И, вздохнув тяжко, снова улегся. Или даже упал обратно в постель? И сказал уже тихо-тихо, когда брат с сестрой переглянулись:
— Я, наверное, до конца зимы и не доживу.
Расплакалась Фудзиюмэ. И в глазах Сюэмиро появились слезы.
— Ах, брат! — всхлипнула девочка, — Да что ты такое говоришь?! Жуткое такое!
— А что… — Синдзигаку поднял над одеяниями дрожащие руки, — Я стал таким ужасным… мне страшно смотреть на мои руки… во что они превратились. А мое лицо? И лицо мое теперь стало ужасным! Да, говорят, после тяжелых болезней, меняется и лицо. Люди становятся страшными. И никому я не буду нужен такой!
— Брат! — Фудзиюмэ упала на постель, на худую-худую грудь, прикрытую двумя слоями кимоно, и разрыдалась.
Разрыдалась совсем страшно. И огорчивший ее беспомощно на брата своего посмотрел. Тот вздохнул лишь: как успокоить сестру не знал. Лечить брата не мог: не умел. Да молитвы оставались без ответа его.
— А что… — дрожащим голосом сказал больной позже, когда слезы утихли и, обжигающие ткань промокшую и грудь промокшую, остудились уже, — Ты хочешь, чтобы я жил… такой? Да ни одна женщина на меня не посмотрит! Не подарит подарка никто!
— Я! — подскочила сестра, напугав его.
И, руками изящными в грудь уткнувшись, ощущая ребра под кожей и, о ужас, промокшие одежды его… зимой! И вскричала сердито:
— Я буду твоей женщиной! Я сделаю тебе подарок! Такой, какого не получат красавцы! Такой, которого больше не получит от меня никто! — сжала руками дрожащими ткань промокшую, всхлипнула, — Брат, переоденься! Переоденься в сухое! — строго на брата зыркнула родного, — Помоги ему, Сюэмиро! Что застыл?! Я… — вскочила, к выходу бросилась, — Я принесу еще одеяний. Из покоев своих!
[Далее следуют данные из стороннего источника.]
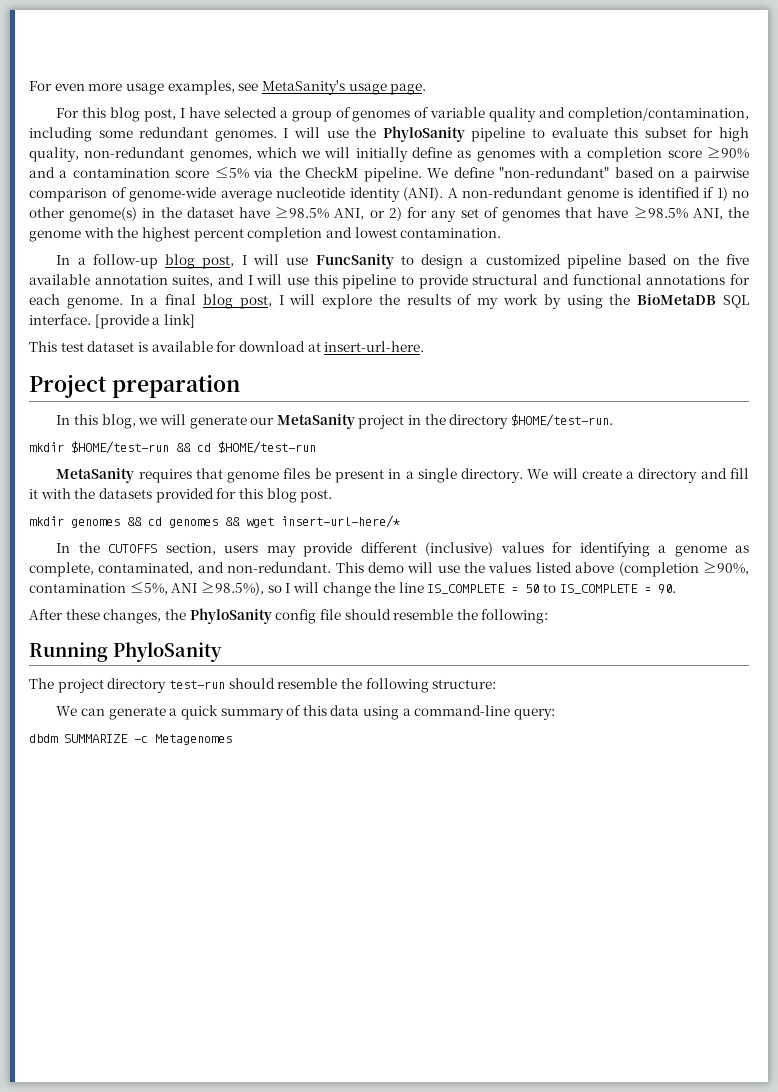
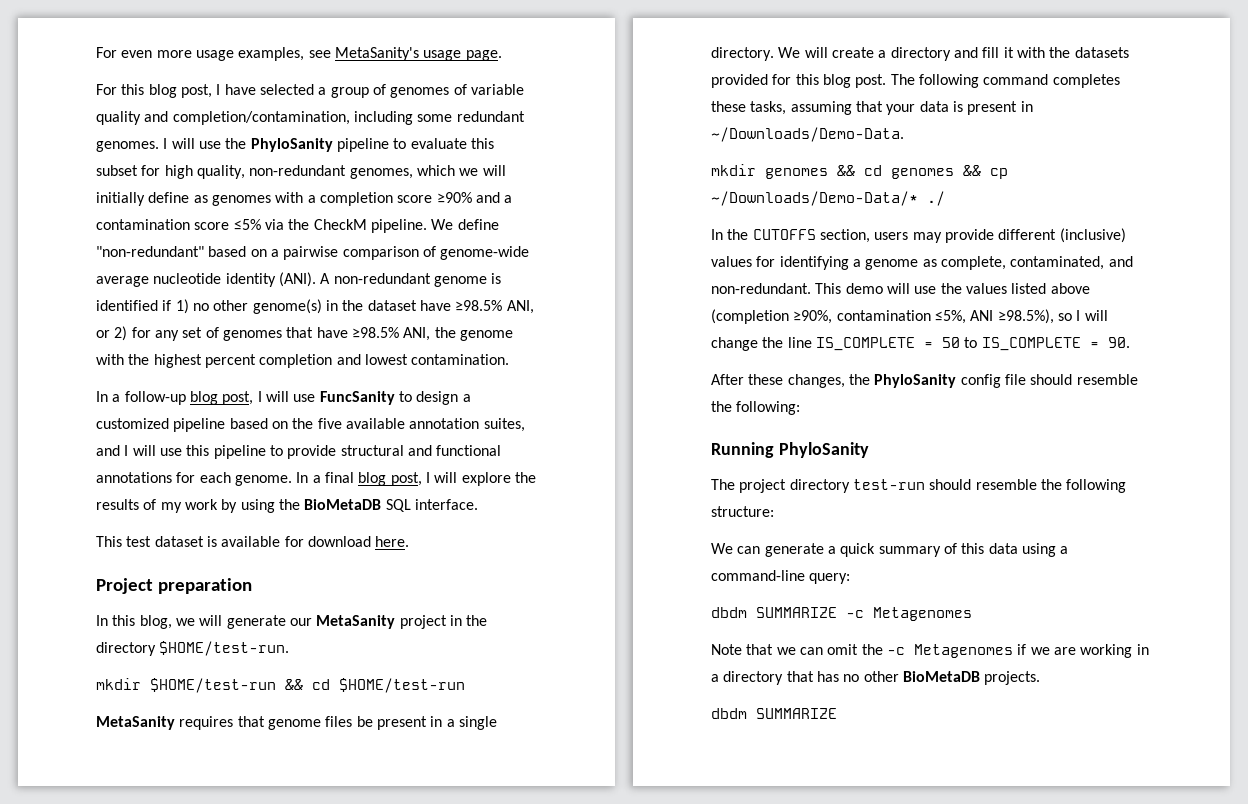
[94,314,195,329] [provide a link] -> (478, 504) none
[307,341,425,352] at insert-url-here. -> [375,536,410,547] here.
(333, 496) none -> [890,74,1120,88] [711,101,1033,115] [711,127,904,142] The following command completes these tasks, assuming that your data is present in ~/Downloads/Demo-Data.
[246,515,400,528] wget insert-url-here/* -> [990,168,1008,179] [711,191,945,206] cp ~/Downloads/Demo-Data/* ./
(232, 739) none -> [711,644,1149,658] [711,671,1041,685] [711,708,837,719] // Note that we can omit the -c Metagenomes if we are working in a directory that has no other BioMetaDB projects. // dbdm SUMMARIZE

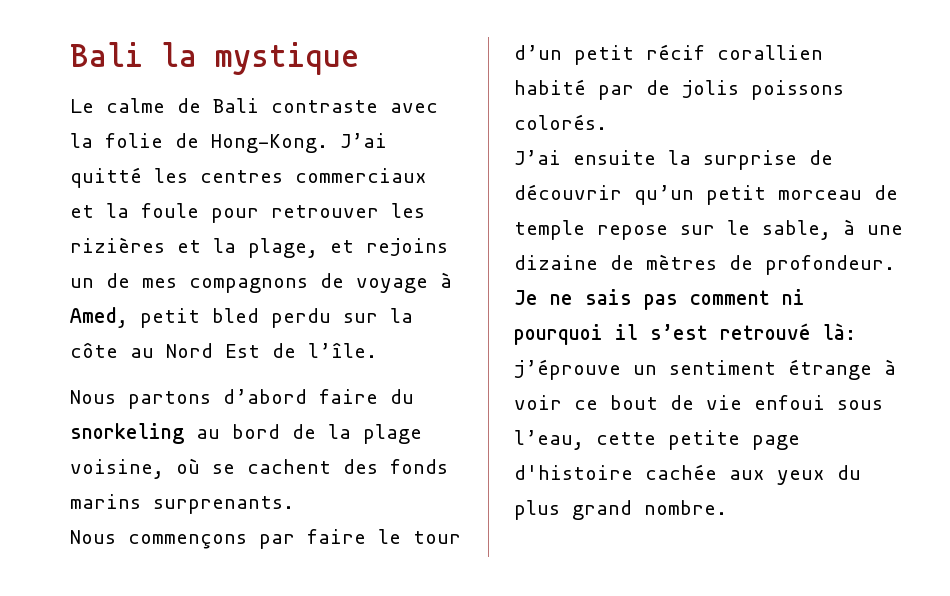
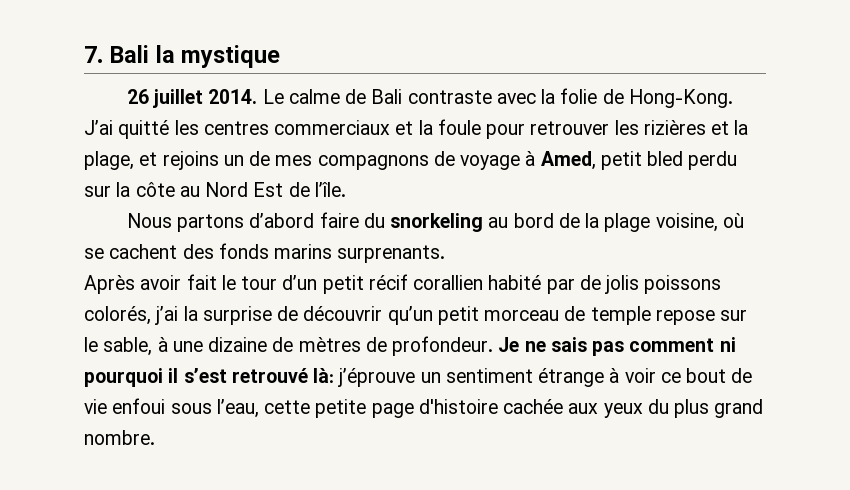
(70, 54) none -> [84,46,104,63] 7.
(359, 58) none -> [126,89,258,108] 26 juillet 2014.
[70,529,366,549] Nous commençons par faire -> [84,274,217,294] Après avoir fait
[514,114,607,130] [514,150,656,165] colorés. // J’ai ensuite -> [84,306,179,325] colorés, j’ai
Распахнула седзи — и утонула во вьюге. Громко распахнулись седзи, лопнула бумага в двух краях. Подскочил Сюэмиро — сдвигать ширму, чтобы ветру было сложнее до постели на татами в глубине проникать. Потом подхватил свиток — на нем стихи начертал недавно подслушанные, брату чтоб прочесть — и дерзко отодрав кусок от бумаги дорогой, кинулся пропихивать под перегородки. Нет, бросился на двор, затолкнуть с другой стороны. Заслонить чтоб брата от холода и сквозняка.
«Мать ведь его умерла. Рано ушла. Нам его доверила. Я защищу его! — и расплакался от бессилия, — Я защищу его хоть так!»